First day of school seemed to be in a daze. Everything was rushing by just like that ignoring me in the process. It was something that I could live without and not miss. However after pain stakingly trying to survive in the first year i thought it would be a waste if I decided to give up on it.
My father's advice : Just hold on and don't kill yourself.
Math class was 'fun' - Math quiz, with such a clueless mind who could answer all that. I didn't even finish my tutorials for God's sake.

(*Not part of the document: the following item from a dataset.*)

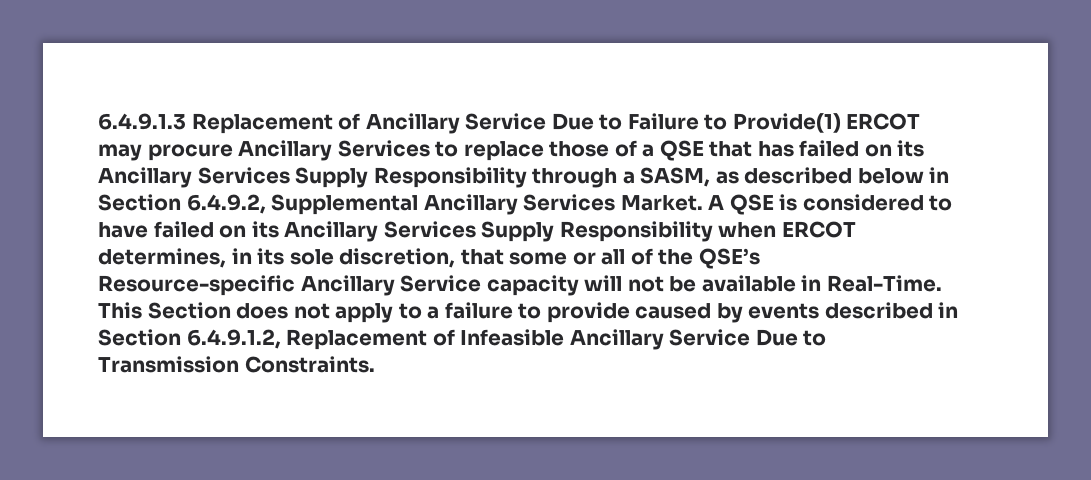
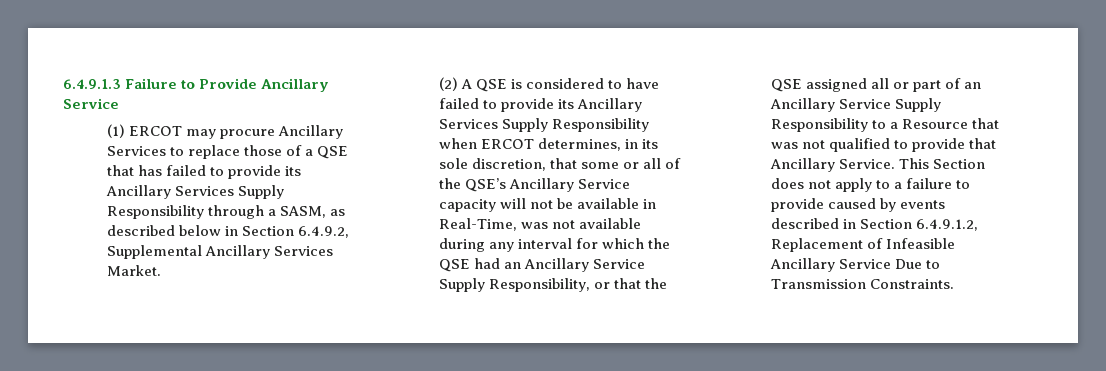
- 6.4.9.1.3 Replacement of Ancillary Service Due to Failure to Provide(1) ERCOT may procure Ancillary Services to replace those of a QSE that has failed on its Ancillary Services Supply Responsibility through a SASM, as described below in Section 6.4.9.2, Supplemental Ancillary Services Market. A QSE is considered to have failed on its Ancillary Services Supply Responsibility when ERCOT determines, in its sole discretion, that some or all of the QSE’s Resource-specific Ancillary Service capacity will not be available in Real-Time.
+ 6.4.9.1.3 Failure to Provide Ancillary Service
+ (1) ERCOT may procure Ancillary Services to replace those of a QSE that has failed to provide its Ancillary Services Supply Responsibility through a SASM, as described below in Section 6.4.9.2, Supplemental Ancillary Services Market.
+ (2) A QSE is considered to have failed to provide its Ancillary Services Supply Responsibility when ERCOT determines, in its sole discretion, that some or all of the QSE’s Ancillary Service capacity will not be available in Real-Time, was not available during any interval for which the QSE had an Ancillary Service Supply Responsibility, or that the QSE assigned all or part of an Ancillary Service Supply Responsibility to a Resource that was not qualified to provide that Ancillary Service.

Up to date and time, there are a lot of things to do or think about. BMS IA due in 2 weeks and i still have nothing. Business is not my main muse it seems. Along with my Chemistry EE. Nagging at the back of my head and yet could not even sit on it. Understanding math concept... I still wonder whether I am still allowed to see the teacher, she said go with your tutor. But my tutor is busy as a bee!~ Haih... i can complain over and over and over again. Sleep over it and wake up with another headache. Might as well face it right?
However I have my health to be considering about. I'll be dissapearing once in a while to the hospital. Ah... the beauty of being sick to miss my classes but the pain is trying to catch up. Catching up in this catastrophy world is not an easy thing I might say.
By the way, I truly have a pain in the ass hell of a classmate. My other classamate gave me a good advice though. Ignore him, that is what he wants. Hell, we got Business Presentation for God sake. Yes, I am being paranoid. Being lost and not knowing anything does not really paint a pretty picture you know.
Taking it step by step... one by one.